• Goal of the exercise: Reproduce all of the data word for word.

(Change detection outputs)
=== Section Start ===

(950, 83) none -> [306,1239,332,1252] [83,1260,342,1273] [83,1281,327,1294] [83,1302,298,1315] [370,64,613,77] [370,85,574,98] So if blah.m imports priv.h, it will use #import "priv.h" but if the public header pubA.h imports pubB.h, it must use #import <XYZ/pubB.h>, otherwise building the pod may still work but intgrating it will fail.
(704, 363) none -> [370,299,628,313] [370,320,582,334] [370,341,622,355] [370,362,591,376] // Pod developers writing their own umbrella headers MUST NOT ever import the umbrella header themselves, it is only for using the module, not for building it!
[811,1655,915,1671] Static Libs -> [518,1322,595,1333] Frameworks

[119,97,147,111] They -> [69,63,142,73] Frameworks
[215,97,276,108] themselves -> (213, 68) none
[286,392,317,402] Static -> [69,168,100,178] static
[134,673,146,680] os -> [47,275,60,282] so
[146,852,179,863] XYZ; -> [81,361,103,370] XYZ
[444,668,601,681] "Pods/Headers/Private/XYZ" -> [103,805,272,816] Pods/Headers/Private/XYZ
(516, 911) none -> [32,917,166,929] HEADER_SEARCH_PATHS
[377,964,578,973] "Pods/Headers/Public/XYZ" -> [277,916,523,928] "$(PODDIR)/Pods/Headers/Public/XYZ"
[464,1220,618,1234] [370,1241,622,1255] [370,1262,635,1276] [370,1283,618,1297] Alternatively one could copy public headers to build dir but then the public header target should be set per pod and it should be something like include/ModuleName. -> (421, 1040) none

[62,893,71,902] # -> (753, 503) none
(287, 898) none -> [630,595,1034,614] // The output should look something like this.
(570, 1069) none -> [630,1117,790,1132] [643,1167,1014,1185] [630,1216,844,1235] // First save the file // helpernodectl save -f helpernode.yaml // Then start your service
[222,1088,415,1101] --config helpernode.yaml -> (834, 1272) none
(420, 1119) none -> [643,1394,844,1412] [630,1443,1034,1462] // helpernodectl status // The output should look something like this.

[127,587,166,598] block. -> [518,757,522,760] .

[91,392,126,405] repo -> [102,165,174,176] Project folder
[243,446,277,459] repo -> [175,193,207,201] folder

=== Section End ===

• Solved exercise:
(950, 83) none -> [306,1239,332,1252] [83,1260,342,1273] [83,1281,327,1294] [83,1302,298,1315] [370,64,613,77] [370,85,574,98] So if blah.m imports priv.h, it will use #import "priv.h" but if the public header pubA.h imports pubB.h, it must use #import <XYZ/pubB.h>, otherwise building the pod may still work but intgrating it will fail.
(704, 363) none -> [370,299,628,313] [370,320,582,334] [370,341,622,355] [370,362,591,376] // Pod developers writing their own umbrella headers MUST NOT ever import the umbrella header themselves, it is only for using the module, not for building it!
[811,1655,915,1671] Static Libs -> [518,1322,595,1333] Frameworks

[119,97,147,111] They -> [69,63,142,73] Frameworks
[215,97,276,108] themselves -> (213, 68) none
[286,392,317,402] Static -> [69,168,100,178] static
[134,673,146,680] os -> [47,275,60,282] so
[146,852,179,863] XYZ; -> [81,361,103,370] XYZ
[444,668,601,681] "Pods/Headers/Private/XYZ" -> [103,805,272,816] Pods/Headers/Private/XYZ
(516, 911) none -> [32,917,166,929] HEADER_SEARCH_PATHS
[377,964,578,973] "Pods/Headers/Public/XYZ" -> [277,916,523,928] "$(PODDIR)/Pods/Headers/Public/XYZ"
[464,1220,618,1234] [370,1241,622,1255] [370,1262,635,1276] [370,1283,618,1297] Alternatively one could copy public headers to build dir but then the public header target should be set per pod and it should be something like include/ModuleName. -> (421, 1040) none

[62,893,71,902] # -> (753, 503) none
(287, 898) none -> [630,595,1034,614] // The output should look something like this.
(570, 1069) none -> [630,1117,790,1132] [643,1167,1014,1185] [630,1216,844,1235] // First save the file // helpernodectl save -f helpernode.yaml // Then start your service
[222,1088,415,1101] --config helpernode.yaml -> (834, 1272) none
(420, 1119) none -> [643,1394,844,1412] [630,1443,1034,1462] // helpernodectl status // The output should look something like this.

[127,587,166,598] block. -> [518,757,522,760] .

[91,392,126,405] repo -> [102,165,174,176] Project folder
[243,446,277,459] repo -> [175,193,207,201] folder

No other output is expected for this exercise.